Possible side effects
Common adverse reactions (≥5%) include: constipation (28%), nausea (22%), somnolence (15%), dizziness (12%), vomiting (9%), headache (8%), dry mouth (7%), and pruritus (6%). Serious adverse reactions may include: respiratory depression (especially during initiation), adrenal insufficiency, severe hypotension, gastrointestinal adverse reactions, seizures, and serotonin syndrome. Withdrawal symptoms may occur upon abrupt discontinuation and include: restlessness, lacrimation, rhinorrhea, yawning, perspiration, chills, myalgia, mydriasis, irritability, anxiety, backache, joint pain, weakness, abdominal cramps, insomnia, nausea, anorexia, vomiting, diarrhea, increased blood pressure, respiratory rate, or heart rate.
Drug interaction
Concomitant use with benzodiazepines or other CNS depressants may result in profound sedation, respiratory depression, coma, and death. Serotonergic drugs may increase risk of serotonin syndrome. Mixed agonist/antagonist analgesics may reduce analgesic effect and precipitate withdrawal. CYP3A4 inhibitors (ketoconazole, clarithromycin, ritonavir) may increase Abhigra levels; CYP3A4 inducers (rifampin, carbamazepine, phenytoin) may decrease levels. Monitor patients receiving diuretics, anticholinergic drugs, or other medications affecting gastrointestinal motility. Use caution with drugs that affect serotonin neurotransmission.
Missed dose
If a dose is missed, administer as soon as possible. If it is almost time for the next dose, skip the missed dose and resume regular dosing schedule. Do not administer two doses at once to make up for a missed dose. Contact healthcare provider if multiple doses are missed, as withdrawal symptoms may occur. Do not increase dose without medical consultation.
Overdose
Manifestations include respiratory depression, extreme somnolence progressing to stupor or coma, skeletal muscle flaccidity, cold and clammy skin, constricted pupils, bradycardia, hypotension, and death.
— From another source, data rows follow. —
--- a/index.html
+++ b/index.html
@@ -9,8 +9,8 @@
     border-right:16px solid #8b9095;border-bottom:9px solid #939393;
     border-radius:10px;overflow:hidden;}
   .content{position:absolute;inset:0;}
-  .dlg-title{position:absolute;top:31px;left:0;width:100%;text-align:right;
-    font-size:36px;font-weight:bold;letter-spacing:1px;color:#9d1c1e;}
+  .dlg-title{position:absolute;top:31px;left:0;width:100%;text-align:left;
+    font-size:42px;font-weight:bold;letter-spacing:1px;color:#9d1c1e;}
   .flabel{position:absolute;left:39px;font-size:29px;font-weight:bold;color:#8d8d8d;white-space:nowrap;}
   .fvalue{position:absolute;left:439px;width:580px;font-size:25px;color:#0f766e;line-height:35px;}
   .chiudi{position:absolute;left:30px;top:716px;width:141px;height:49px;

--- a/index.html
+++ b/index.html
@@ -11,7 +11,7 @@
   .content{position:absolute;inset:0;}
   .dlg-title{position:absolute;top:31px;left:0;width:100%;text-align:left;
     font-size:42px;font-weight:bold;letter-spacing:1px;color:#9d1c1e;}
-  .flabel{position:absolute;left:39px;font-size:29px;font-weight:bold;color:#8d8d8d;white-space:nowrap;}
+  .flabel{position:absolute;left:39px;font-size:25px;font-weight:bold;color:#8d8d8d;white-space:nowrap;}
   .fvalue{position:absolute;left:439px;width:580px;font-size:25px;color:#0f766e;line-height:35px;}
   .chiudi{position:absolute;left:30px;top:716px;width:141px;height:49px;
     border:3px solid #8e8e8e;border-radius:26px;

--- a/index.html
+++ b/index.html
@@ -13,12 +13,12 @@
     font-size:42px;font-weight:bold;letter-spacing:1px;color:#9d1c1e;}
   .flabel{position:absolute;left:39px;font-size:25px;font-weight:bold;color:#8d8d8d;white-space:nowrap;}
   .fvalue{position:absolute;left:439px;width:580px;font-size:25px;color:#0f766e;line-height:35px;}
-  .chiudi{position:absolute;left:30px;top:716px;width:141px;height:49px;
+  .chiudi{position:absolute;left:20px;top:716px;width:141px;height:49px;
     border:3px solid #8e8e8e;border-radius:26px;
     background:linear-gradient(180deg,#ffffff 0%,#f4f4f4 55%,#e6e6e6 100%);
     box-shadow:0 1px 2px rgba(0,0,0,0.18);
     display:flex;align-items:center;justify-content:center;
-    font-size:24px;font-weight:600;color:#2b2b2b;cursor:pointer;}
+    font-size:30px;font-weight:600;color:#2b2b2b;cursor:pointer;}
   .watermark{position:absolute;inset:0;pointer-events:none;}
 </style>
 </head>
Primary attention should be given to reestablishing adequate respiratory exchange through provision of a patent airway and institution of assisted or controlled ventilation. Administer naloxone if respiratory depression is significant. Because of the extended-release formulation, prolonged monitoring and repeated naloxone administration may be necessary. Supportive measures should be employed as needed.
Storage
Store at 20-25°C (68-77°F); excursions permitted to 15-30°C (59-86°F). Keep in original container with tight closure. Protect from moisture and light. Keep out of reach of children and pets. Dispose of unused medication properly through drug take-back programs or by mixing with undesirable substance (e.g., coffee grounds, kitty litter) in sealed container before discarding. Do not flush down toilet.
Disclaimer
This information is for educational purposes only and does not constitute medical advice. Abhigra is available by prescription only and should be used under direct medical supervision. Healthcare professionals should reference the full prescribing information before administration. Patients must follow their healthcare provider’s instructions precisely and report any concerns immediately. This medication has the potential for abuse and should be stored securely to prevent misuse.
Reviews
Clinical trials demonstrate that 68% of patients experienced significant pain relief with Abhigra compared to 42% with placebo (p<0.001). In a 12-week study, patients reported average pain reduction of 4.2 points on the 11-point numerical rating scale. Quality of life measures showed improvement in 72% of treated patients. Real-world evidence from post-marketing surveillance indicates high patient satisfaction with the once-daily regimen and sustained pain control. Healthcare providers report improved patient functionality and reduced rescue medication use. However, some patients discontinued due to gastrointestinal side effects, primarily during the titration phase. Long-term studies (52 weeks) maintain efficacy with appropriate dose management.